Black Lives Matter argues that it now has to prepare for possible police violence in protests that continue each day in the nation’s capital with peaceful demonstrations and chants of “I can’t breath,” a reference to Floyd’s final words.
“For example, the organization has purchased goggles to protect demonstrators from chemical irritants and paid for mental health services for a member who was present when defendants forcibly expelled protestors from Lafayette Square, and suffered trauma as a result,” the complaint states.
Demonstrators with large welts from rubber bullets returned on Tuesday to the White House, where a large black fence was newly set up, separating thousands of Washington residents and protesters from out of town from Secret Service, D.C. National Guard and military police officers lining Lafayette Square.

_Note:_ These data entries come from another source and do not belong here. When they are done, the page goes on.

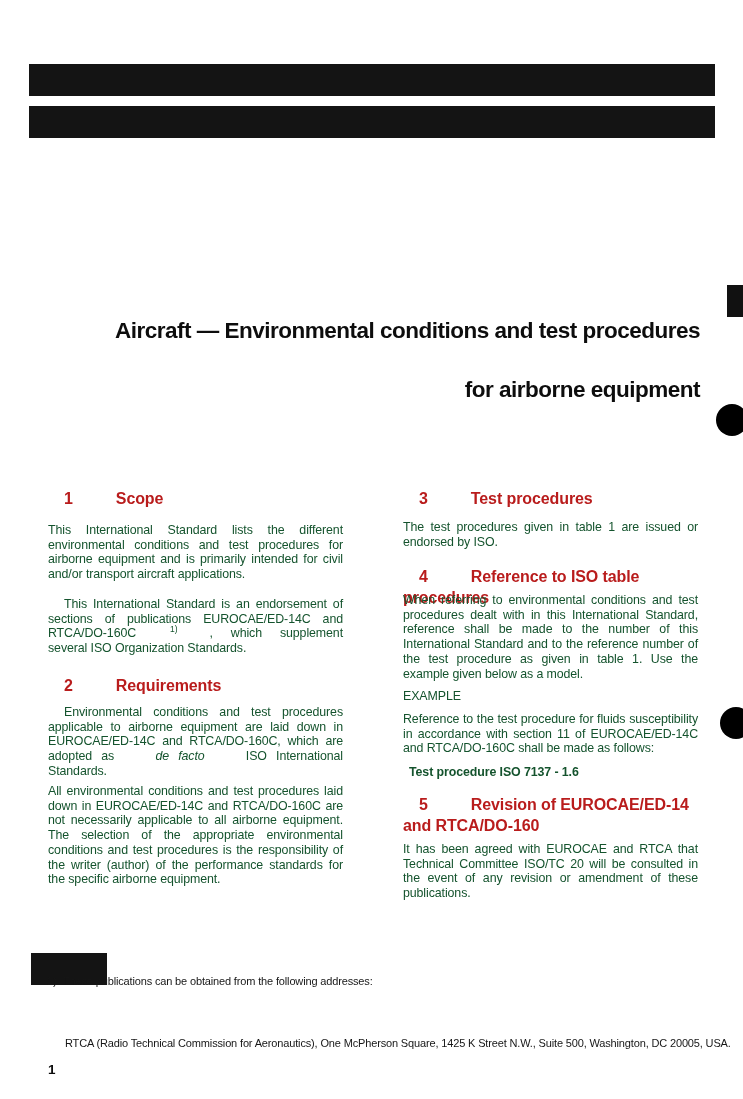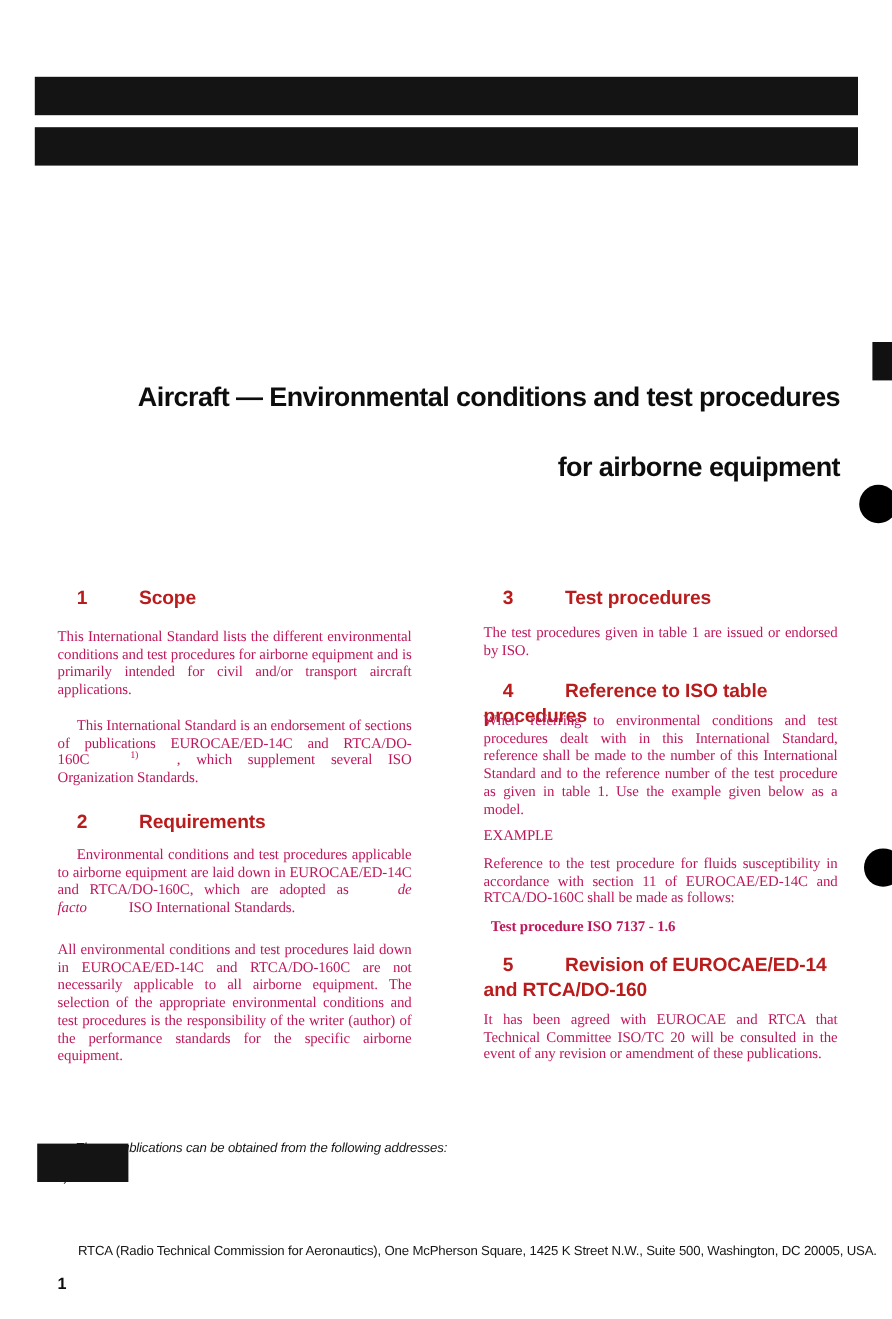--- a/index.html
+++ b/index.html
@@ -43,32 +43,32 @@
   .col-right { left:371px; }
 
   h2 {
     font-size:16px; line-height:21px; font-weight:bold;
     letter-spacing:-0.1px; color:#b91c1c;
   }
   h2 .num { margin-right:11px; }
 
   p {
     font-size:12.4px; line-height:14.7px;
-    text-align:justify; letter-spacing:-0.1px; color:#be185d;font-family:Liberation Serif, serif;
+    text-align:justify; letter-spacing:-0.1px; color:#14532d;
   }
   p sup { font-size:8.5px; vertical-align:super; line-height:0; margin-left:2px; }
   .italic { font-style:italic; }
   .example-label { text-align:left; }
   .example-ref { font-weight:bold; padding-left:22px; text-align:left; }
 
   
   .fn-rule { left:15px; top:937px; width:76px; height:2px; }
   .fn { position:absolute; font-size:11px; letter-spacing:-0.15px; line-height:13.5px; white-space:nowrap; }
   .fn-marker { left:15px; top:943px; }
-  .fn-intro  { left:31px; top:919px;font-style:italic; }
+  .fn-intro  { left:31px; top:943px; }
   .fn-addr1  { left:33px; top:974px; }
   .fn-addr2  { left:33px; top:1005px; }
 
   .page-number {
     position:absolute; left:16px; top:1030px;
     font-size:13.5px; font-weight:bold; color:#0d0d0d;
   }
 </style>
 </head>
 <body>

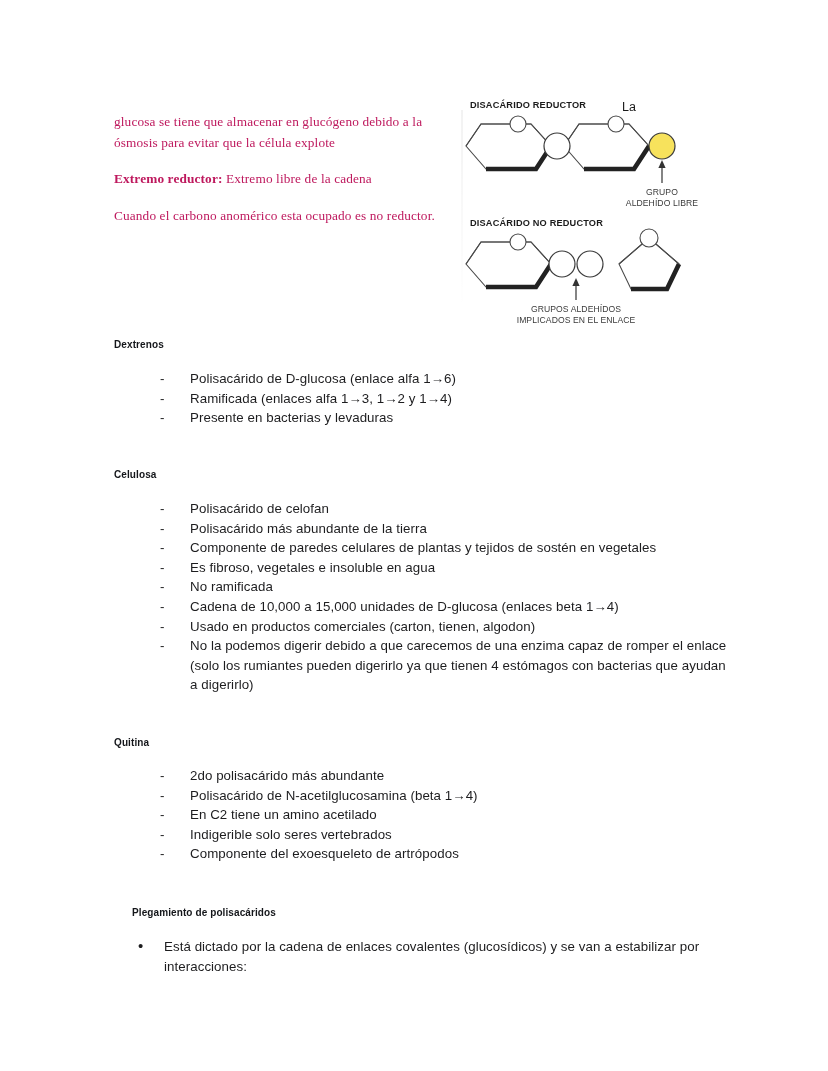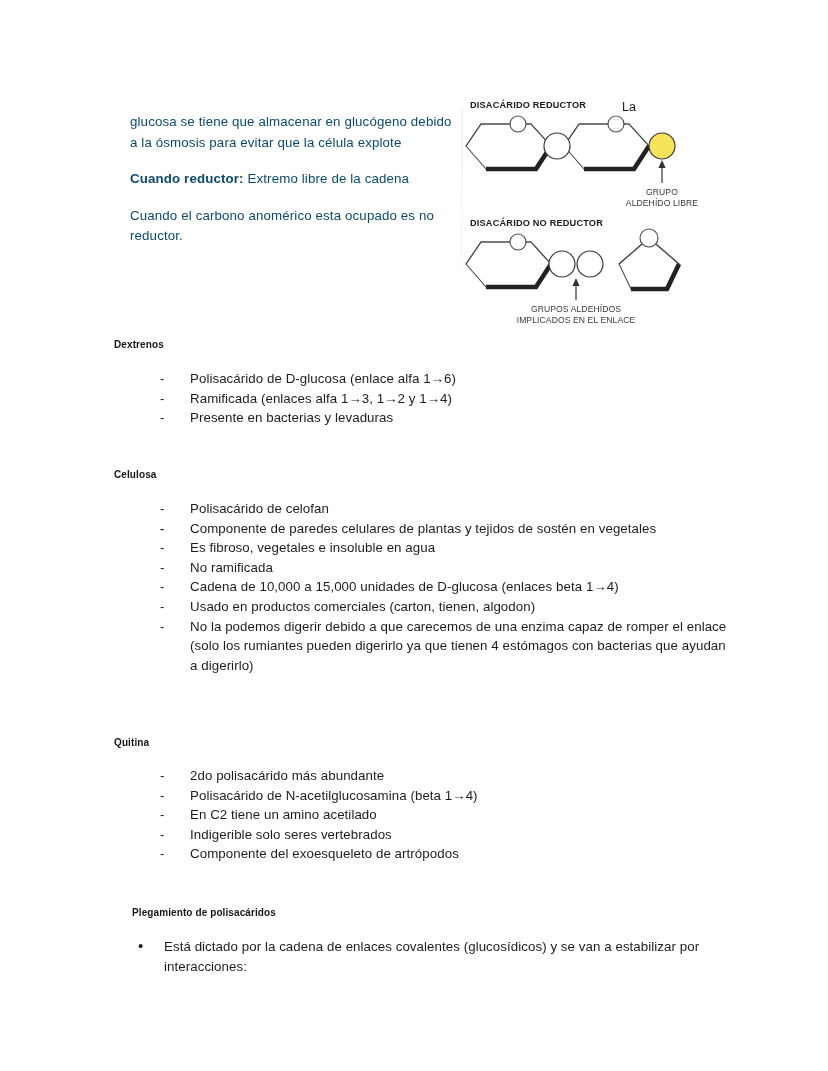--- a/index.html
+++ b/index.html
@@ -23,23 +23,24 @@
   
   .intro-block {
     position: absolute;
     left: 114px;
     top: 112px;
     width: 348px;
   }
   .para {
     font-size: 13.3px;
     line-height: 20.5px;
-    color: #0c4a6e;
-    margin: 0 0 16px 16px;
+    color: #be185d;
+    margin: 0 0 16px 0;
     letter-spacing: 0.01em;
+    font-family: Liberation Serif, serif;
   }
   .para:last-child { margin-bottom: 0; }
   .para .lead {
     font-weight: 700;
   }
 
   
   .figure {
     position: absolute;
     left: 459px;
@@ -155,21 +156,21 @@
     background: linear-gradient(to bottom, rgba(0,0,0,0.05), rgba(0,0,0,0.0));
   }
 </style>
 </head>
 <body>
 
 <div class="page">
 
   <div class="intro-block">
     <p class="para">glucosa se tiene que almacenar en glucógeno debido a la ósmosis para evitar que la célula explote</p>
-    <p class="para"><span class="lead">Cuando reductor:</span><span> Extremo libre de la cadena</span></p>
+    <p class="para"><span class="lead">Extremo reductor:</span><span> Extremo libre de la cadena</span></p>
     <p class="para">Cuando el carbono anomérico esta ocupado es no reductor.</p>
   </div>
 
   <div class="edge-artifact"></div>
 
   <div class="figure">
     <svg width="245" height="240" viewBox="0 0 245 240" xmlns="http://www.w3.org/2000/svg">
 
       <text class="diagram-title" x="11" y="24">DISACÁRIDO REDUCTOR</text>
 
@@ -235,21 +236,21 @@
   <div class="section-heading" id="dextrenos-heading">Dextrenos</div>
   <ul class="dash-list" id="dextrenos-list">
     <li><span class="mark">-</span><span>Polisacárido de D-glucosa (enlace alfa 1→6)</span></li>
     <li><span class="mark">-</span><span>Ramificada (enlaces alfa 1→3, 1→2 y 1→4)</span></li>
     <li><span class="mark">-</span><span>Presente en bacterias y levaduras</span></li>
   </ul>
 
   <div class="section-heading" id="celulosa-heading">Celulosa</div>
   <ul class="dash-list" id="celulosa-list">
     <li><span class="mark">-</span><span>Polisacárido de celofan</span></li>
-    <li><span class="mark">-</span></li>
+    <li><span class="mark">-</span><span>Polisacárido más abundante de la tierra</span></li>
     <li><span class="mark">-</span><span>Componente de paredes celulares de plantas y tejidos de sostén en vegetales</span></li>
     <li><span class="mark">-</span><span>Es fibroso, vegetales e insoluble en agua</span></li>
     <li><span class="mark">-</span><span>No ramificada</span></li>
     <li><span class="mark">-</span><span>Cadena de 10,000 a 15,000 unidades de D-glucosa  (enlaces beta 1→4)</span></li>
     <li><span class="mark">-</span><span>Usado en productos comerciales (carton, tienen, algodon)</span></li>
     <li><span class="mark">-</span><span>No la podemos digerir debido a que carecemos de una enzima capaz de romper el enlace (solo los rumiantes pueden digerirlo ya que tienen 4 estómagos con bacterias que ayudan a digerirlo)</span></li>
   </ul>
 
   <div class="section-heading" id="quitina-heading">Quitina</div>
   <ul class="dash-list" id="quitina-list">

One protester near the front of the demonstration that remained peaceful late into the night on Tuesday carried a sign that read, “Lost yesterday’s sign when police started rioting.”
The ACLU is arguing the unprovoked attack on peaceful demonstrators violated the First Amendment, and is calling for a federal judge to block the government from using similar force tactics against protesters. The complaint also lists Secretary of Defense Mark Esper as a defendant, claiming he is responsible for the actions of U.S. military police officers.
“Defendants’ actions to shut down the Lafayette Square demonstration is the manifestation of the very despotism against which the First Amendment was intended to protect,” the complaint states, noting the right of protestors to peacefully assemble, practicing freedom of speech without being subjected to unwarranted seizures by the government.
The Justice Department and White House did not respond to requests for comment on the complaint filed late Thursday afternoon.